Australia’s chef de mission Ian Chesterman, deputy chef de mission and three-time Olympian Susie O’Neill walked behind them, along with Sam Stosur competing in her fifth Olympics and Melissa Wu and Joe Ingles in their fourth.
They were followed by Olympians in order of their Olympic appearances, with Mills’ Boomers teammates and the Opals forming a bulk of the marching squad.
Athletes who remained at the village performed their own march before watching the ceremony from the stadium on a big screen, like their fellow athletes already based in other event cities throughout the country.
Athletes can only arrive five days before their event, meaning some Australian athletes are yet to touch down in Japan.
“We have always prioritised performance first and the athletes understand that,” Chesterman said.

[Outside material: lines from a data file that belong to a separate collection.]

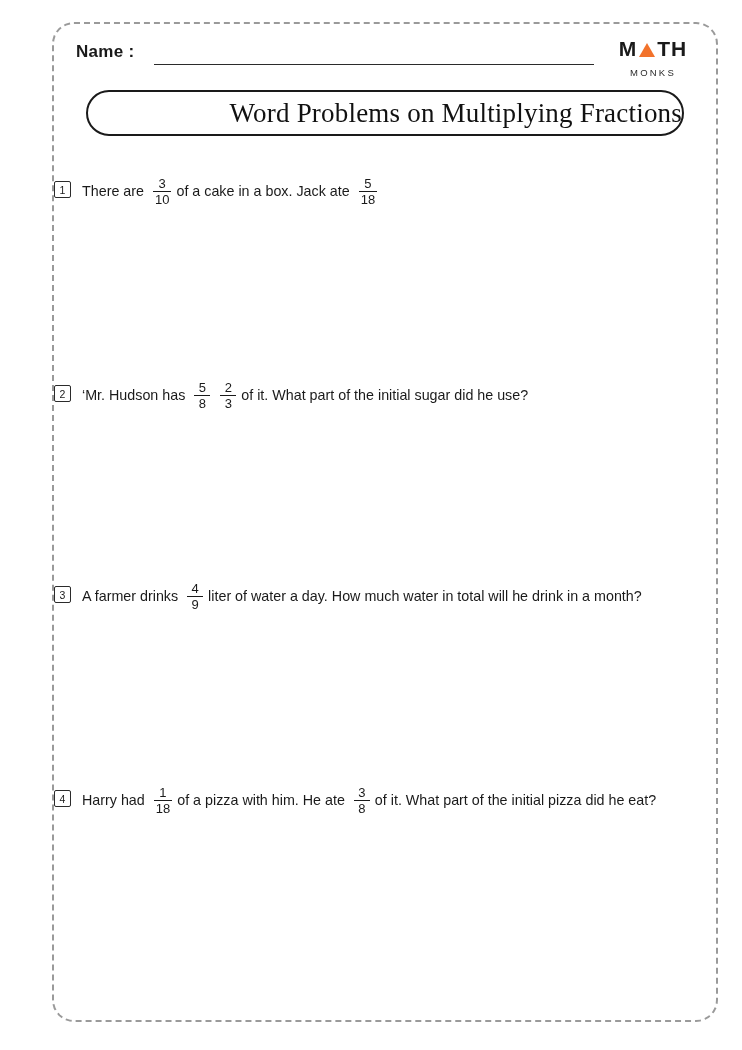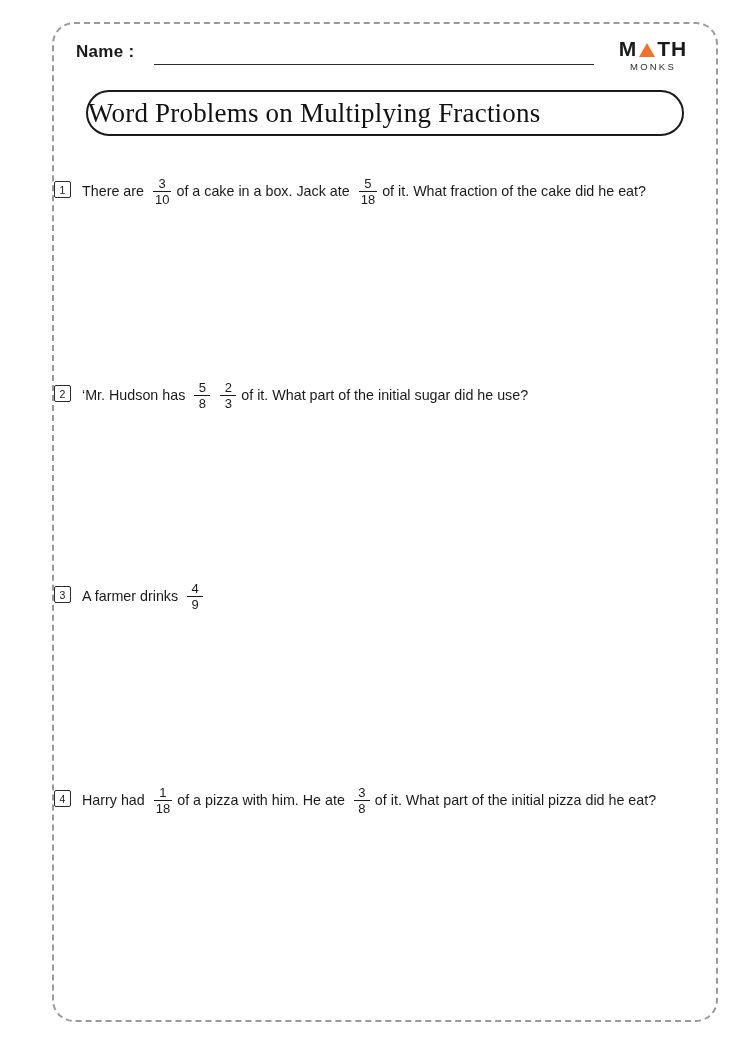"MONKS" .logo-sub { margin-top: 1px -> 7px }
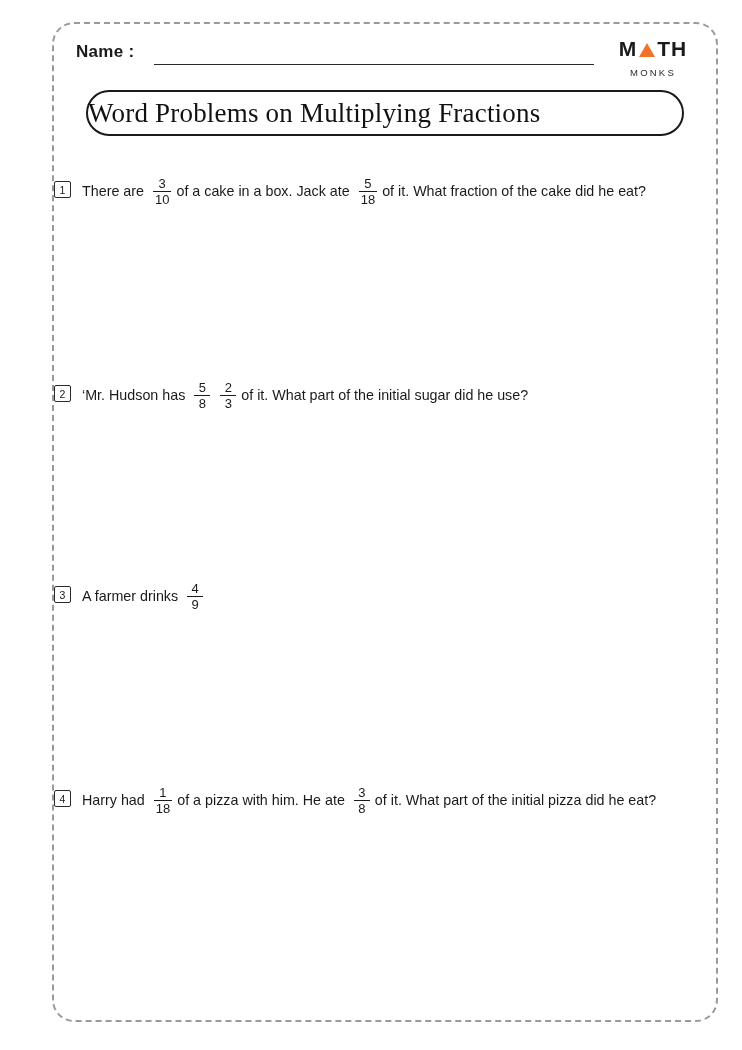"Word Problems on Multiplying Fractions" .title-pill { justify-content: flex-start -> flex-end }
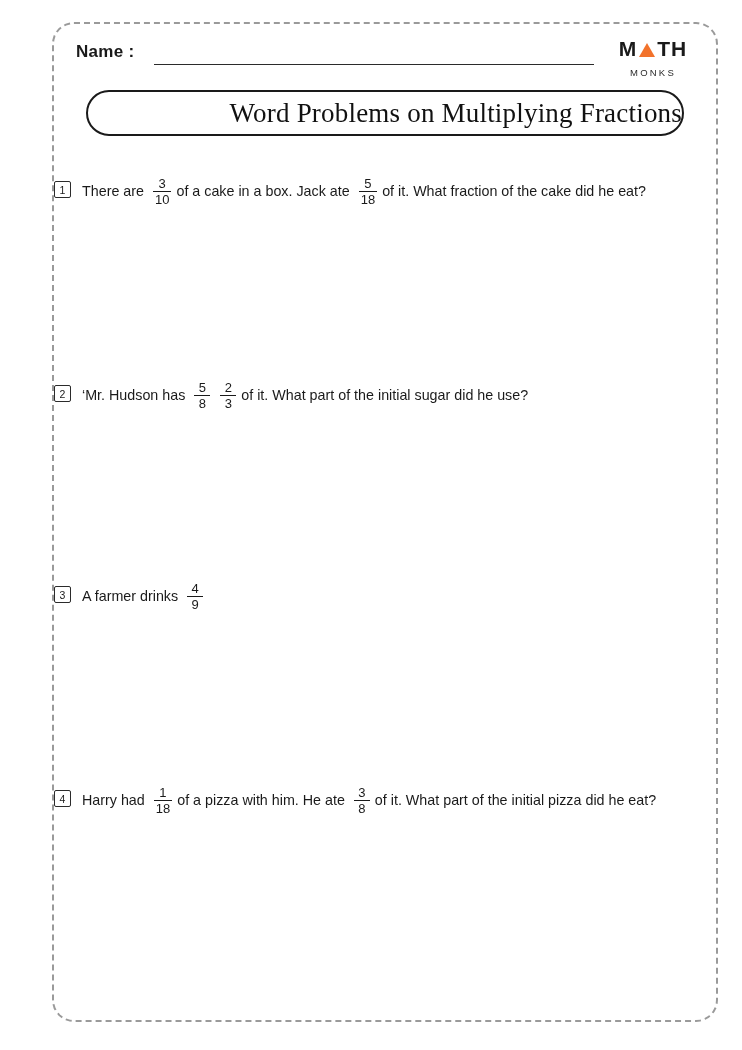"of it. What fraction of" span { html: <span>of it. What fraction of the cake did he eat? </span> -> none }
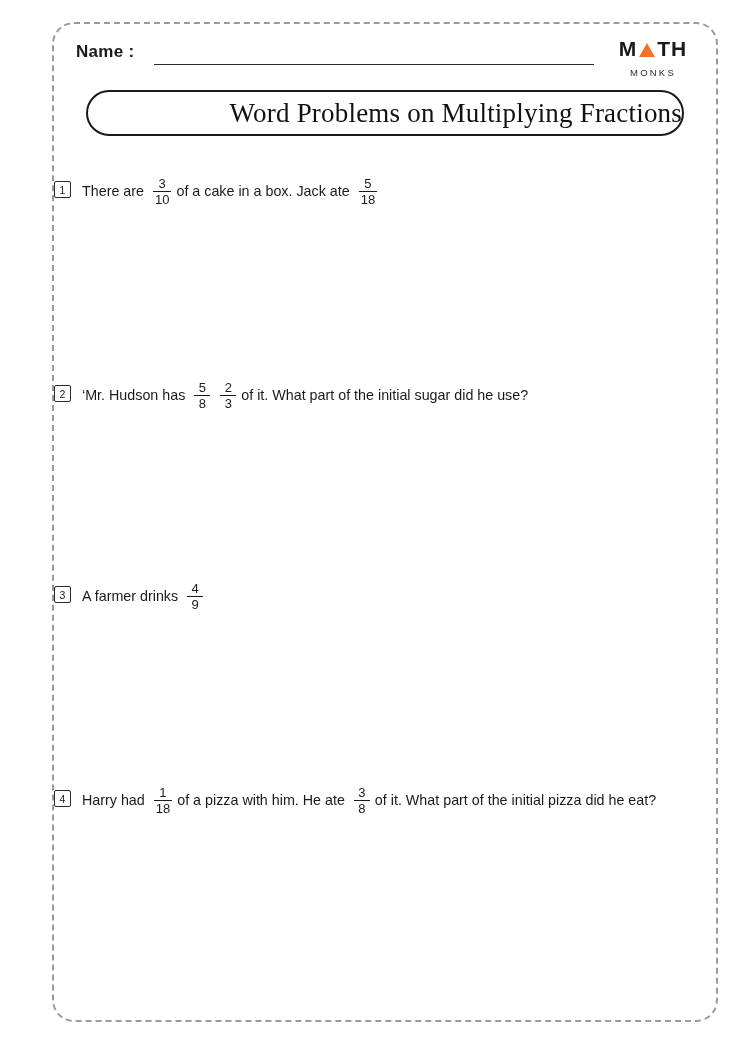"liter of water a day." span { html: none -> <span>liter of water a day. How much water in total will he drink in a month? </span> }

“For many it is simply not possible to take part in the ceremony (due to competition logistics), but to have so many march is wonderful.
“This is a special team. Each athlete has endured a difficult path to these Games – and they have responded.
“To have so many march and so many others participate in a special ceremony back in our allotment where they will march around the Village as a group, shows how proud they are as Australians to march behind those Australian flags.”
Australia was 36th in the running order of 206 countries marching, sliding down the order due to the differences in the Japanese language.